**AVAILABLE RECORDS**
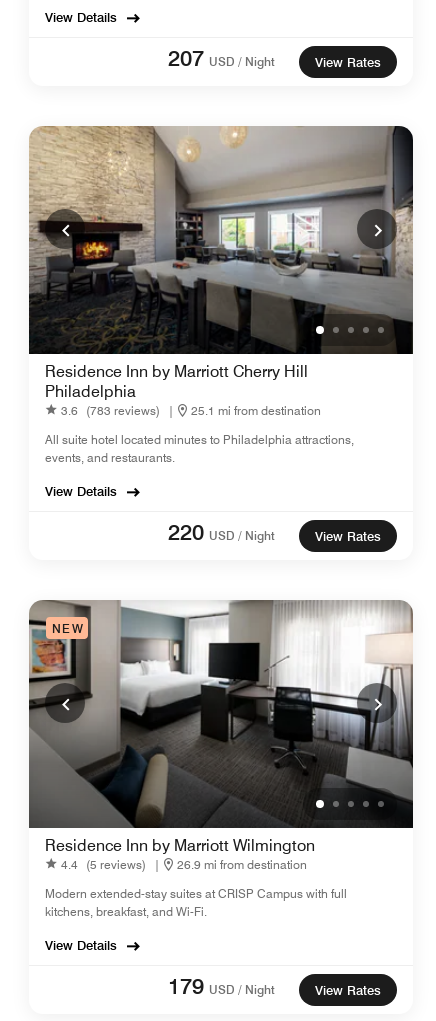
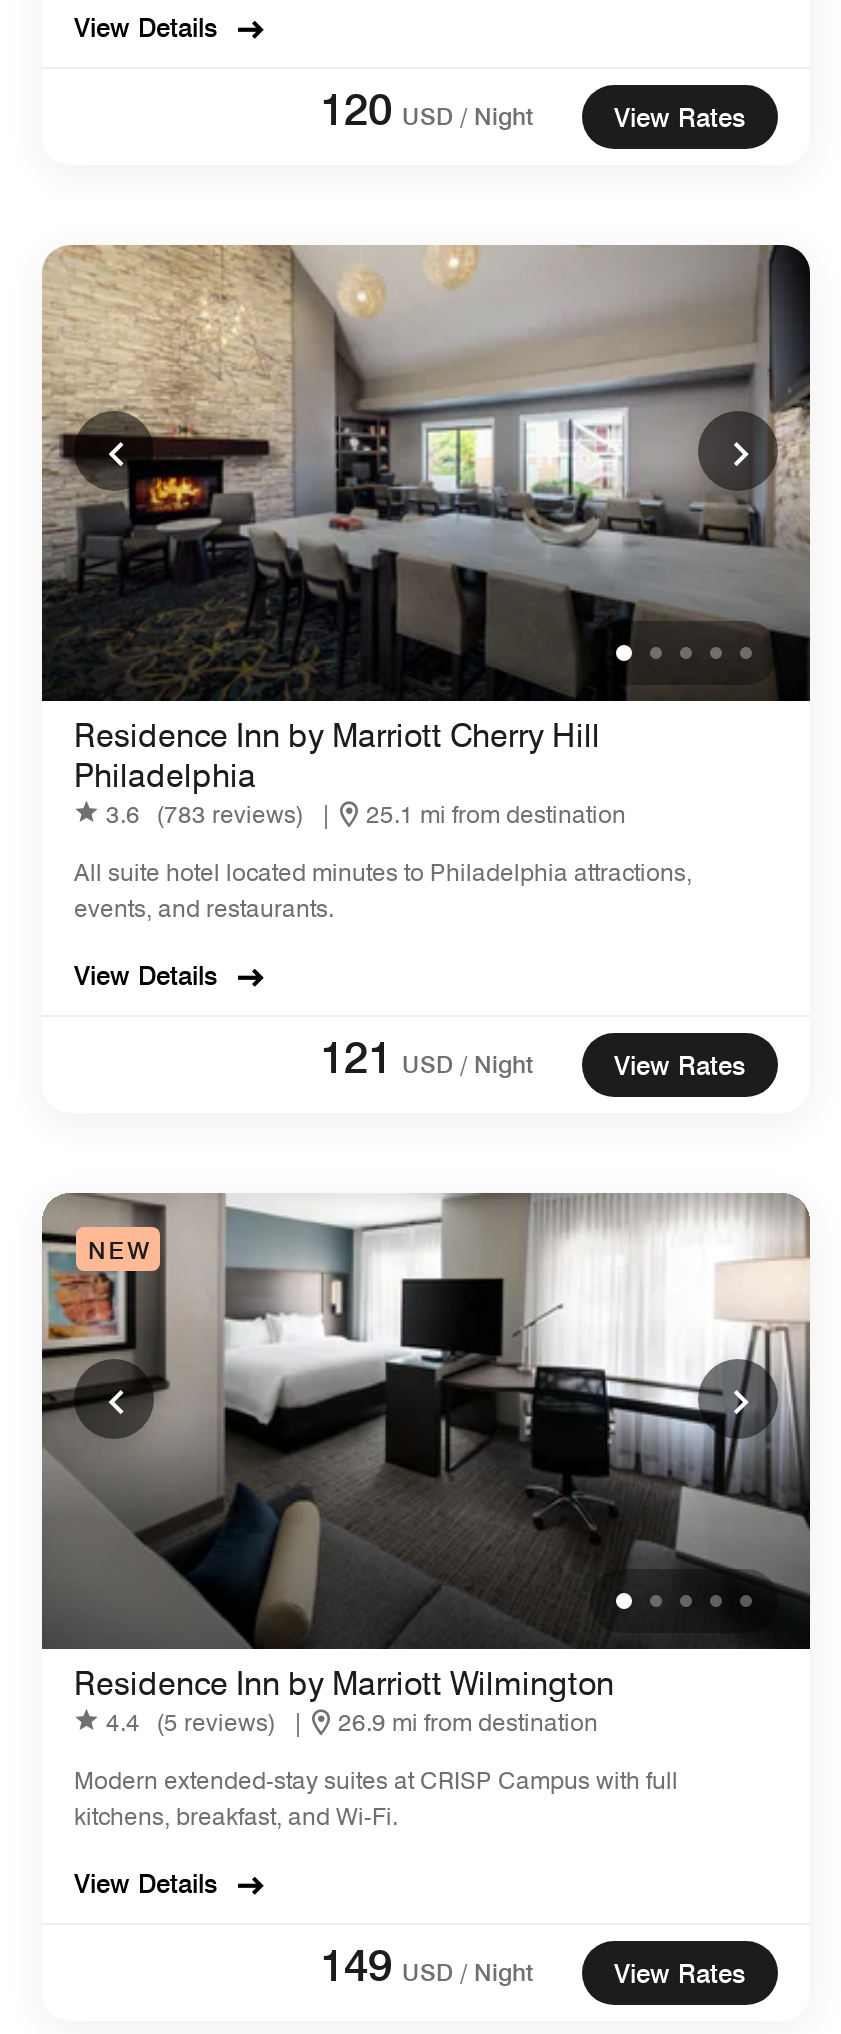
- 207 USD / Night
+ 120 USD / Night

- 220 USD / Night
+ 121 USD / Night

- 179 USD / Night
+ 149 USD / Night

**GOAL OF THE EXERCISE**
Start at the line with "120 USD / Night". Give that line and every line after it again, word for word, through the last line above.

**SOLUTION TO THIS TASK**
+ 120 USD / Night

- 220 USD / Night
+ 121 USD / Night

- 179 USD / Night
+ 149 USD / Night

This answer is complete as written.